[Exercise materials]
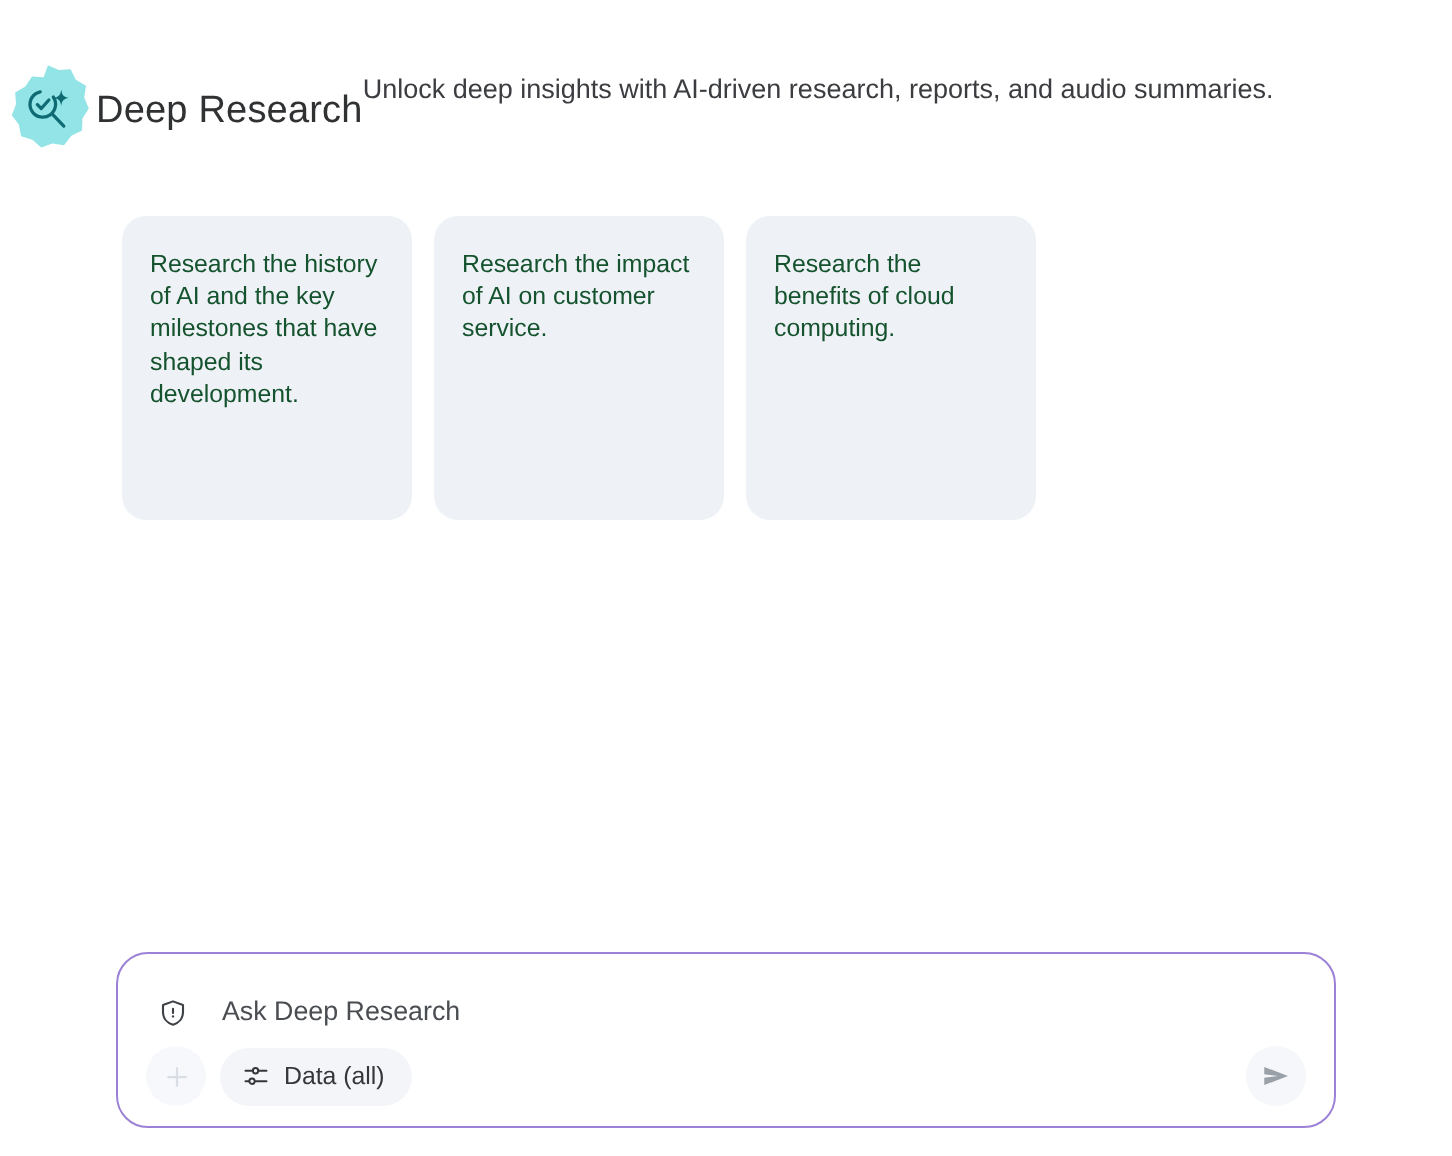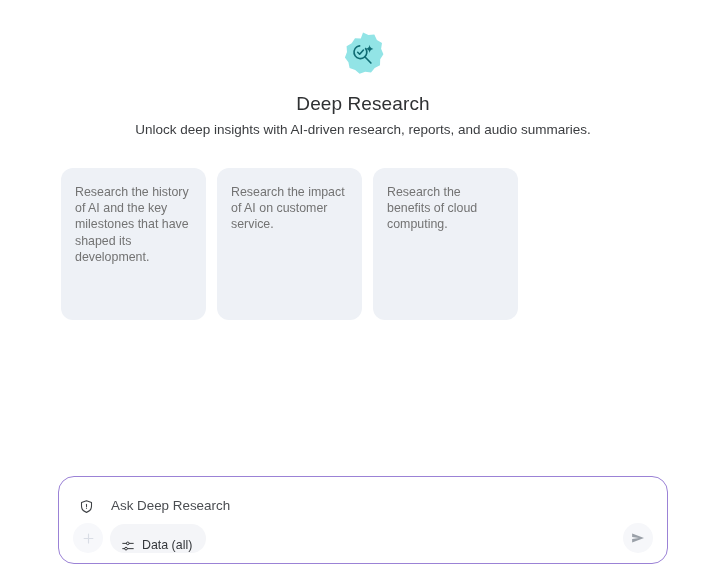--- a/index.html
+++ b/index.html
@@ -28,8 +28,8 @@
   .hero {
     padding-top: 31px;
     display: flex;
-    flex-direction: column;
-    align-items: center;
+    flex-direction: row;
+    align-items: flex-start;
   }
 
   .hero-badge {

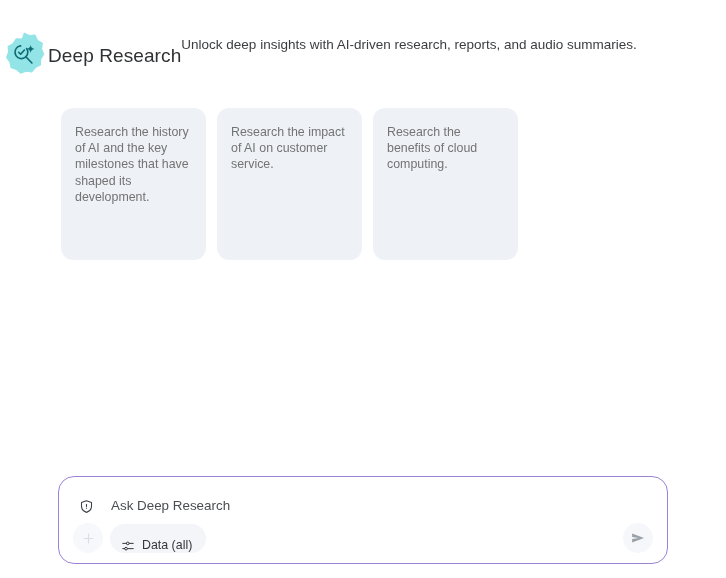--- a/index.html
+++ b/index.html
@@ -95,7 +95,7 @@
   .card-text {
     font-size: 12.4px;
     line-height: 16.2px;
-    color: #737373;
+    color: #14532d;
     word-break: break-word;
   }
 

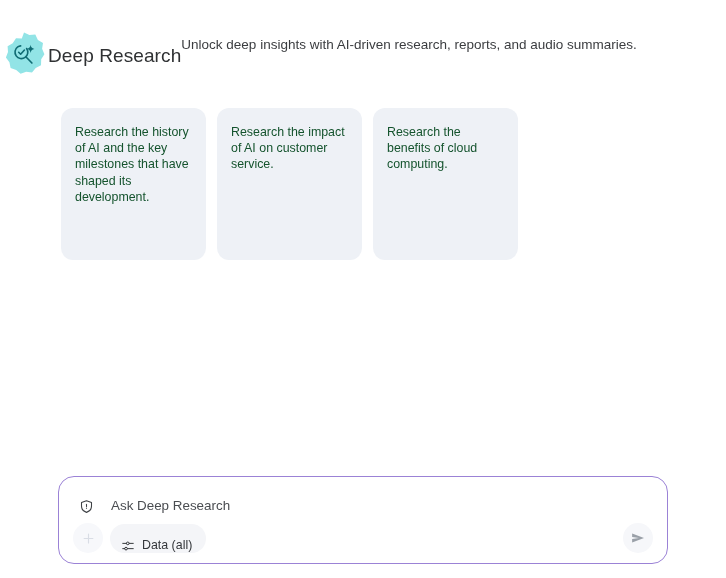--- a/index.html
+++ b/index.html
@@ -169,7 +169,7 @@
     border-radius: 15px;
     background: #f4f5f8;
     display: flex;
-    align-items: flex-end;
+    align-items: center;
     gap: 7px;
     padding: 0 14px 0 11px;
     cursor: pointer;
[/Exercise materials]
**What is needed**
Your output must match the records word for word, apart from the images, which are left out.

**Response to the task**
--- a/index.html
+++ b/index.html
@@ -28,8 +28,8 @@
   .hero {
     padding-top: 31px;
     display: flex;
-    flex-direction: column;
-    align-items: center;
+    flex-direction: row;
+    align-items: flex-start;
   }
 
   .hero-badge {

--- a/index.html
+++ b/index.html
@@ -95,7 +95,7 @@
   .card-text {
     font-size: 12.4px;
     line-height: 16.2px;
-    color: #737373;
+    color: #14532d;
     word-break: break-word;
   }
 

--- a/index.html
+++ b/index.html
@@ -169,7 +169,7 @@
     border-radius: 15px;
     background: #f4f5f8;
     display: flex;
-    align-items: flex-end;
+    align-items: center;
     gap: 7px;
     padding: 0 14px 0 11px;
     cursor: pointer;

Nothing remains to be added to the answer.